DIRECTIONS FOR THIS TASK: Ignoring the pictures, copy the data exactly.

GIVEN RECORDS:
--- START ---
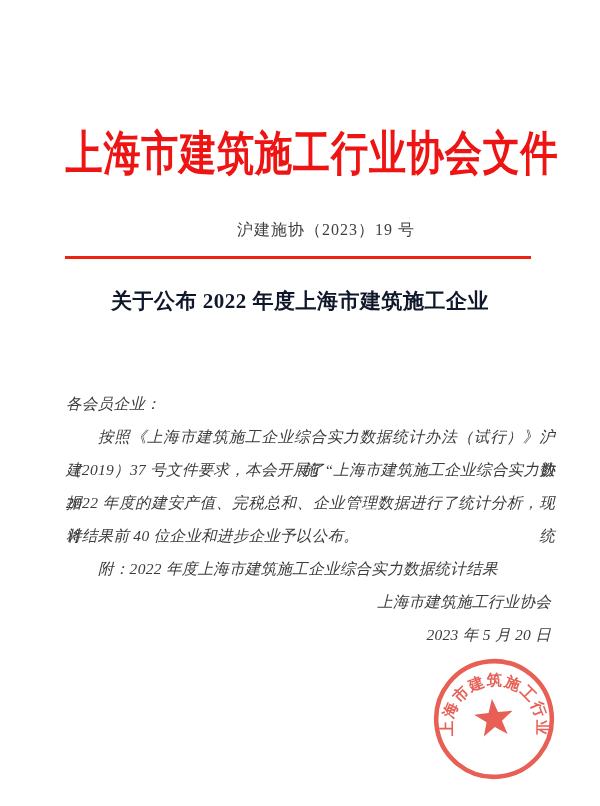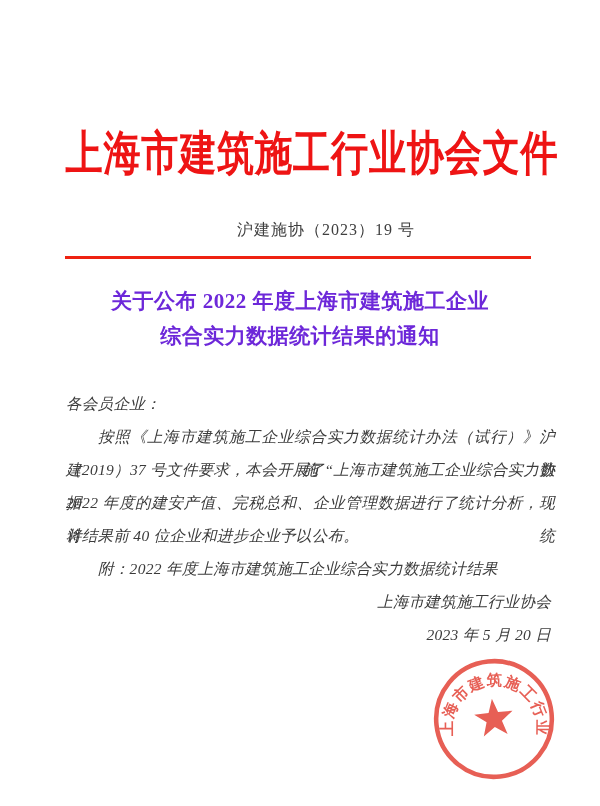--- a/index.html
+++ b/index.html
@@ -53,21 +53,21 @@
     background: #ee2211;
   }
   
   .notice-title {
     position: absolute;
     top: 284px;
     left: 0;
     width: 100%;
     text-align: center;
     font-weight: 700;
-    color: #6d28d9;
+    color: #0f172a;
     font-size: 21px;
     line-height: 35px;
     letter-spacing: 0.5px;
   }
   
   .body-block {
     position: absolute;
     top: 387px;
     left: 66px;
     width: 489px;
@@ -98,21 +98,20 @@
   <div class="org-title-wrap">
     <span class="org-title">上海市建筑施工行业协会文件</span>
   </div>
 
   <div class="doc-number">沪建施协（2023）19 号</div>
 
   <div class="red-rule"></div>
 
   <div class="notice-title">
     <div>关于公布 2022 年度上海市建筑施工企业</div>
-    <div>综合实力数据统计结果的通知</div>
   </div>
 
   <div class="body-block">
     <div class="ln">各会员企业：</div>
     <div class="ln ind j">按照《上海市建筑施工企业综合实力数据统计办法（试行）》沪建施协</div>
     <div class="ln j">（2019）37 号文件要求，本会开展了“上海市建筑施工企业综合实力数据</div>
     <div class="ln j">2022 年度的建安产值、完税总和、企业管理数据进行了统计分析，现将统</div>
     <div class="ln">计结果前 40 位企业和进步企业予以公布。</div>
     <div class="ln ind">附：2022 年度上海市建筑施工企业综合实力数据统计结果</div>
     <div class="ln right">上海市建筑施工行业协会</div>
--- END ---
EXERCISE RESPONSE:
--- a/index.html
+++ b/index.html
@@ -53,21 +53,21 @@
     background: #ee2211;
   }
   
   .notice-title {
     position: absolute;
     top: 284px;
     left: 0;
     width: 100%;
     text-align: center;
     font-weight: 700;
-    color: #6d28d9;
+    color: #0f172a;
     font-size: 21px;
     line-height: 35px;
     letter-spacing: 0.5px;
   }
   
   .body-block {
     position: absolute;
     top: 387px;
     left: 66px;
     width: 489px;
@@ -98,21 +98,20 @@
   <div class="org-title-wrap">
     <span class="org-title">上海市建筑施工行业协会文件</span>
   </div>
 
   <div class="doc-number">沪建施协（2023）19 号</div>
 
   <div class="red-rule"></div>
 
   <div class="notice-title">
     <div>关于公布 2022 年度上海市建筑施工企业</div>
-    <div>综合实力数据统计结果的通知</div>
   </div>
 
   <div class="body-block">
     <div class="ln">各会员企业：</div>
     <div class="ln ind j">按照《上海市建筑施工企业综合实力数据统计办法（试行）》沪建施协</div>
     <div class="ln j">（2019）37 号文件要求，本会开展了“上海市建筑施工企业综合实力数据</div>
     <div class="ln j">2022 年度的建安产值、完税总和、企业管理数据进行了统计分析，现将统</div>
     <div class="ln">计结果前 40 位企业和进步企业予以公布。</div>
     <div class="ln ind">附：2022 年度上海市建筑施工企业综合实力数据统计结果</div>
     <div class="ln right">上海市建筑施工行业协会</div>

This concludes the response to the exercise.